◆ Task to complete
The line containing "[18,819,195,843] Schwule Bnbs" and every line after it, through the end of the records below: repeat them exactly, nothing more.

◆ Data shown
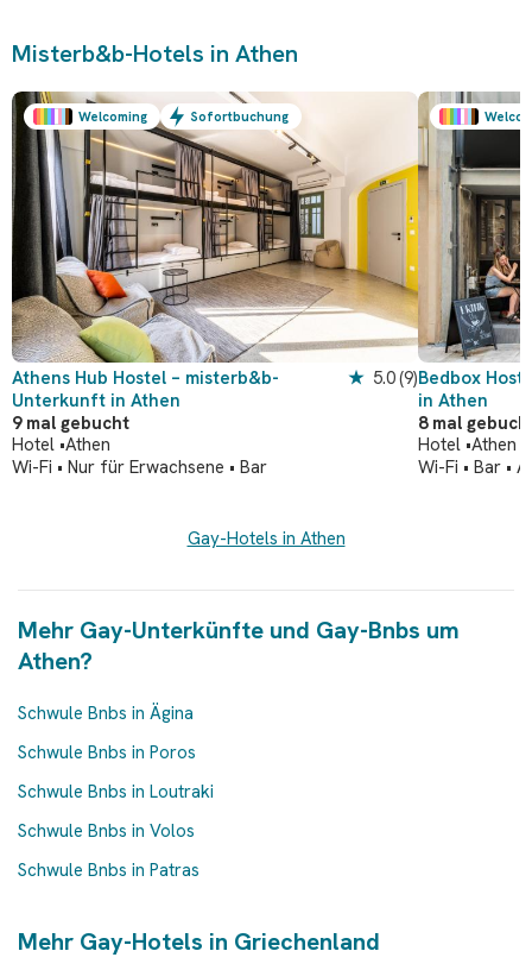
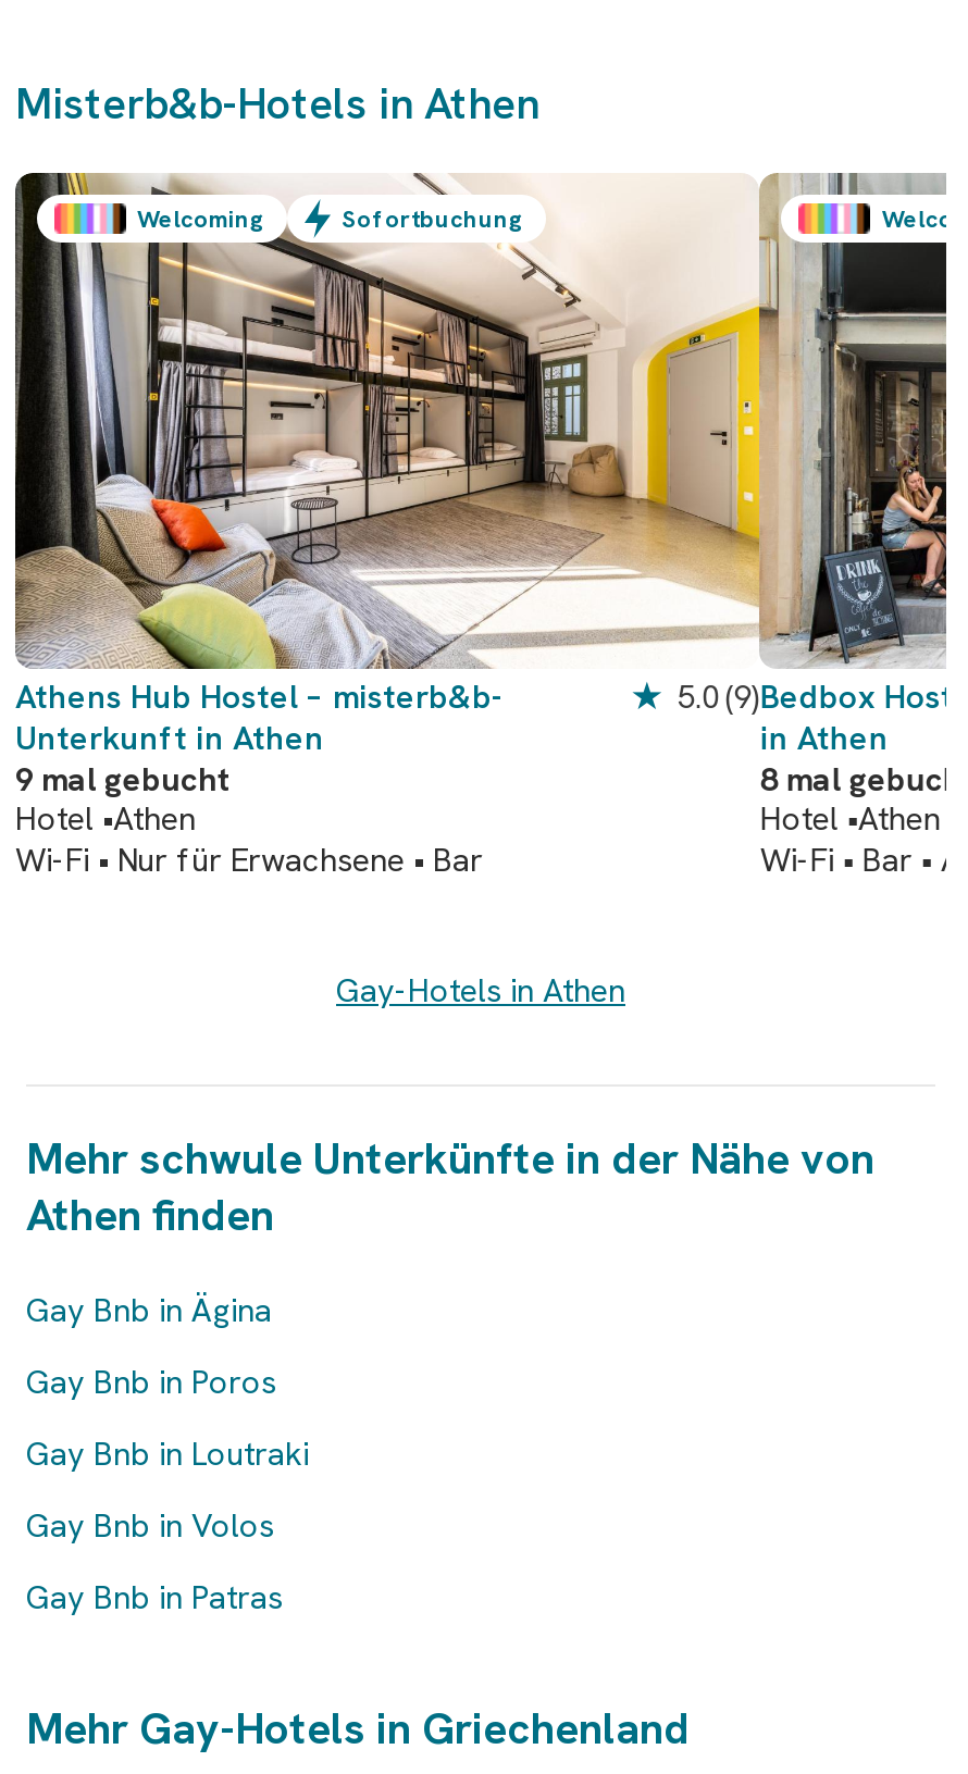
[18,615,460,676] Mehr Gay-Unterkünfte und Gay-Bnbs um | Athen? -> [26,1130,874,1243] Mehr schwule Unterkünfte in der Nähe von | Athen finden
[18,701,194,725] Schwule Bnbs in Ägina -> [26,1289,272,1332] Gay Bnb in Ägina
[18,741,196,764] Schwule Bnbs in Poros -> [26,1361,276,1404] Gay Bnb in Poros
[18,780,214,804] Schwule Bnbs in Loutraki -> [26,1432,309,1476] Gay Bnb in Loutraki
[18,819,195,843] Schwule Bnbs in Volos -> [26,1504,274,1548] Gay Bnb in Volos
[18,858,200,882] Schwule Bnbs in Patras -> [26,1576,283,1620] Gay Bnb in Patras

◆ Solution for this exercise
[18,819,195,843] Schwule Bnbs in Volos -> [26,1504,274,1548] Gay Bnb in Volos
[18,858,200,882] Schwule Bnbs in Patras -> [26,1576,283,1620] Gay Bnb in Patras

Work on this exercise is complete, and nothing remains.